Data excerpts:
=== Section Start ===
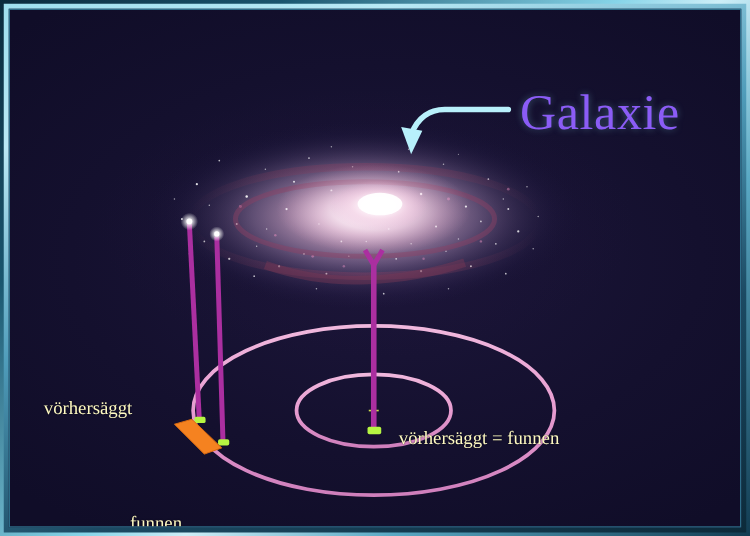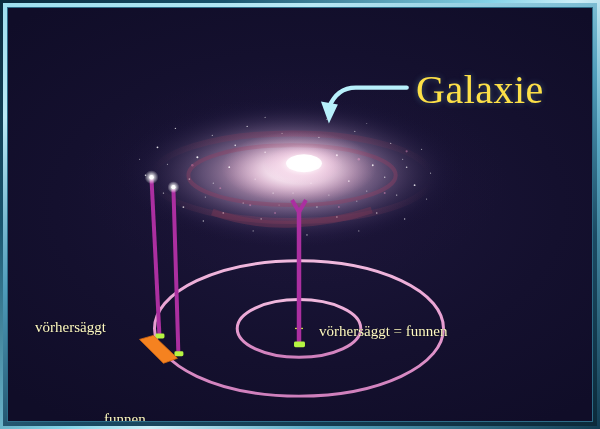--- a/index.html
+++ b/index.html
@@ -66,35 +66,35 @@
   
   .label {
     position: absolute;
     white-space: nowrap;
     line-height: 1;
   }
   .label-galaxie {
     left: 408px;
     top: 62px;
     font-size: 40px;
-    color: #fde047;
+    color: #8b5cf6;
     font-family: "Liberation Serif", serif;
     letter-spacing: 0.5px;
     text-shadow: 0 0 6px rgba(140,225,245,0.35);
   }
   .label-yellow {
     color: #fef9c3;
     font-weight: normal;
     font-family: "Liberation Serif", serif;
     font-size: 15px;
     text-shadow: 0 0 1px rgba(0,0,0,0.9);
   }
   .label-vorhersaggt-left { left: 27px;  top: 312px; }
   .label-funnen-left      { left: 96px;  top: 360px; margin-top: 44px; }
-  .label-vorhersaggt-right{ left: 311px; top: 316px; }
+  .label-vorhersaggt-right{ left: 311px; top: 336px; }
 </style>
 </head>
 <body>
 
 <div id="figure-root">
 
   <div class="frame-outer"></div>
   <div class="frame-mid"></div>
 
   <div class="frame-inner">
=== Section End ===
--- Exercise description ---
Filter the records for the string "font" and copy every line that holds it.

--- Result for this task ---
     font-size: 40px;
     font-family: "Liberation Serif", serif;
     font-weight: normal;
     font-family: "Liberation Serif", serif;
     font-size: 15px;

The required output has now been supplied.